Ci sono infine i due eventi speciali della Settimana della Critica: il già annunciato The Book of Vision dell’italo-svizzero Carlo S. Hintermann, un film “potentemente onirico e generoso” nel cui tessuto narrativo alternativo si intrecciano le esistenze di un medico del Settecento, in bilico tra animismo e spinte razionali, e di una dottoressa d’oggi che abbandona la sua carriera per mettere in discussione tutta se stessa e affrontare la sua malattia. Prodotto da Terrence Malick, il film di Hintermann aprirà la 35ma SIC assicurando un alto tasso di virtuosismo visionario, in linea con la lezione appresa dal regista sul set italiano di The Tree of Life. Un altro maestro, il grande Roberto Rossellini (evocato da Giona Nazzaro come nume tutelare della sezione che dirige) è al centro invece del film di chiusura: The Rossellinis di Alessandro Rossellini, figlio di Renzo, nipote di Roberto, che qui racconta dall’interno la storia di una famiglia che ha segnato il cinema mondiale. Ad accompagnare tutto questo ci saranno poi i cortometraggi italiani della sezione SIC@SIC, ovvero Short Italian Cinema@Settimana Internazionale della Critica, realizzata con la collaborazione di Istituto Luce-Cinecittà.
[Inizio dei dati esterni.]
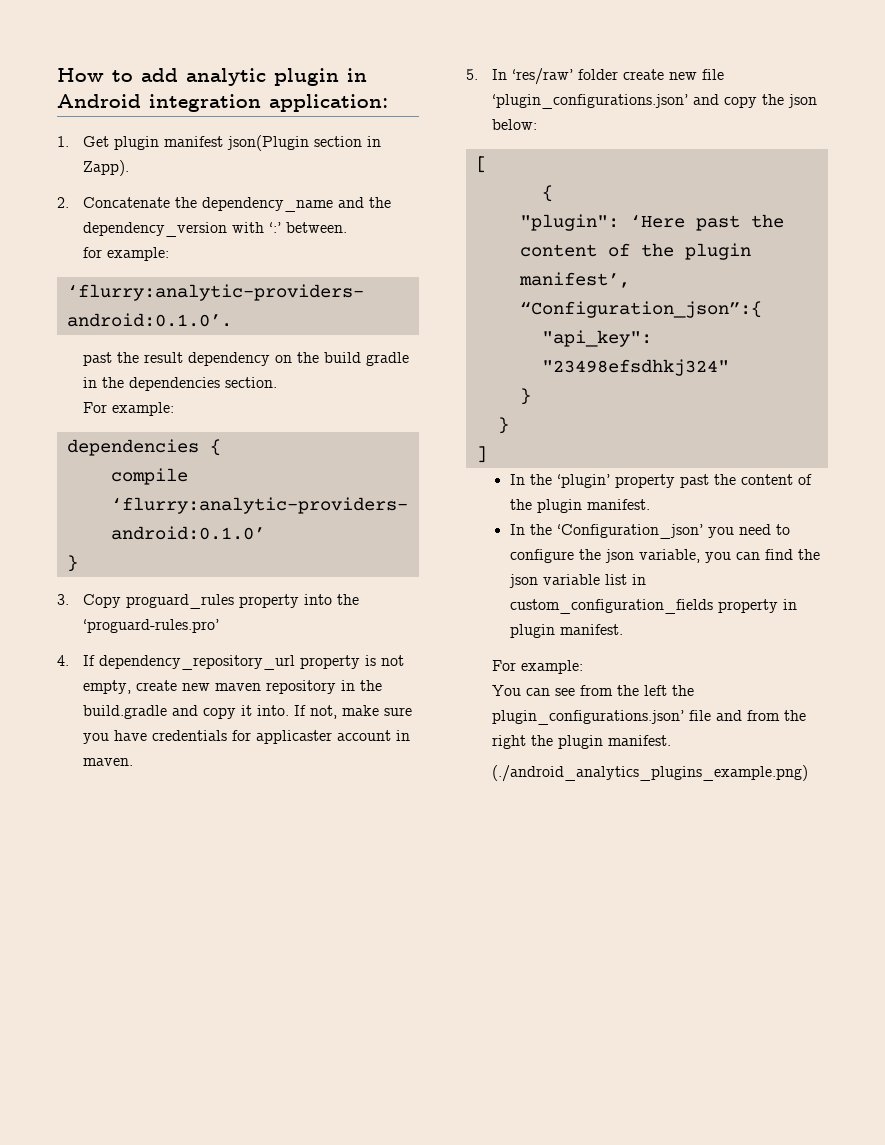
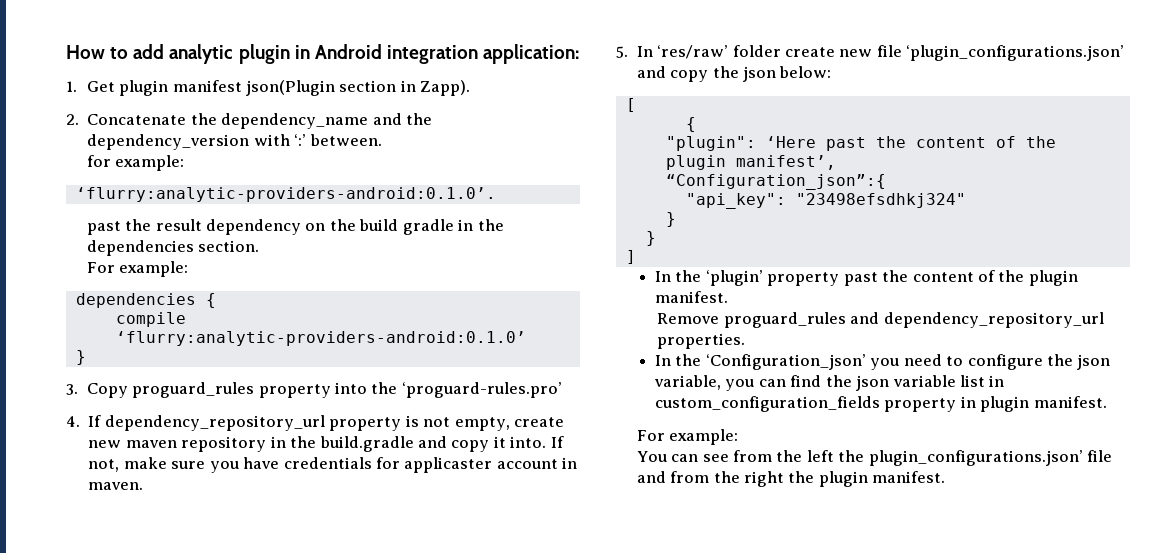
(650, 504) none -> [657,312,1104,328] [657,333,746,349] // Remove proguard_rules and dependency_repository_url properties.
[492,765,809,782] // (./android_analytics_plugins_example.png) -> (946, 477) none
Questi i corti selezionati: Accamòra (In questo momento) di Emanuela Muzzupappa, Adam di Pietro Pinto, Finis Terrae di Tommaso Frangini, Gas Station di Olga Torrico, J’ador di Simone Bozzelli, Le mosche di Edgardo Pistone, Where The Leaves Fall di Xin Alessandro Zheng, cui si aggiungono in apertura Les Aigles De Carthage – The Eagles Of Carthage di Adriano Valerio e in chiusura Zombie di Giorgio Diritti. Il tutto accompagnato dalla potente immagine ufficiale disegnata per la SIC da Fabiana Mascolo: una donna in Laguna che impugna una telecamera tra gondole sospese e ansie da pandemia.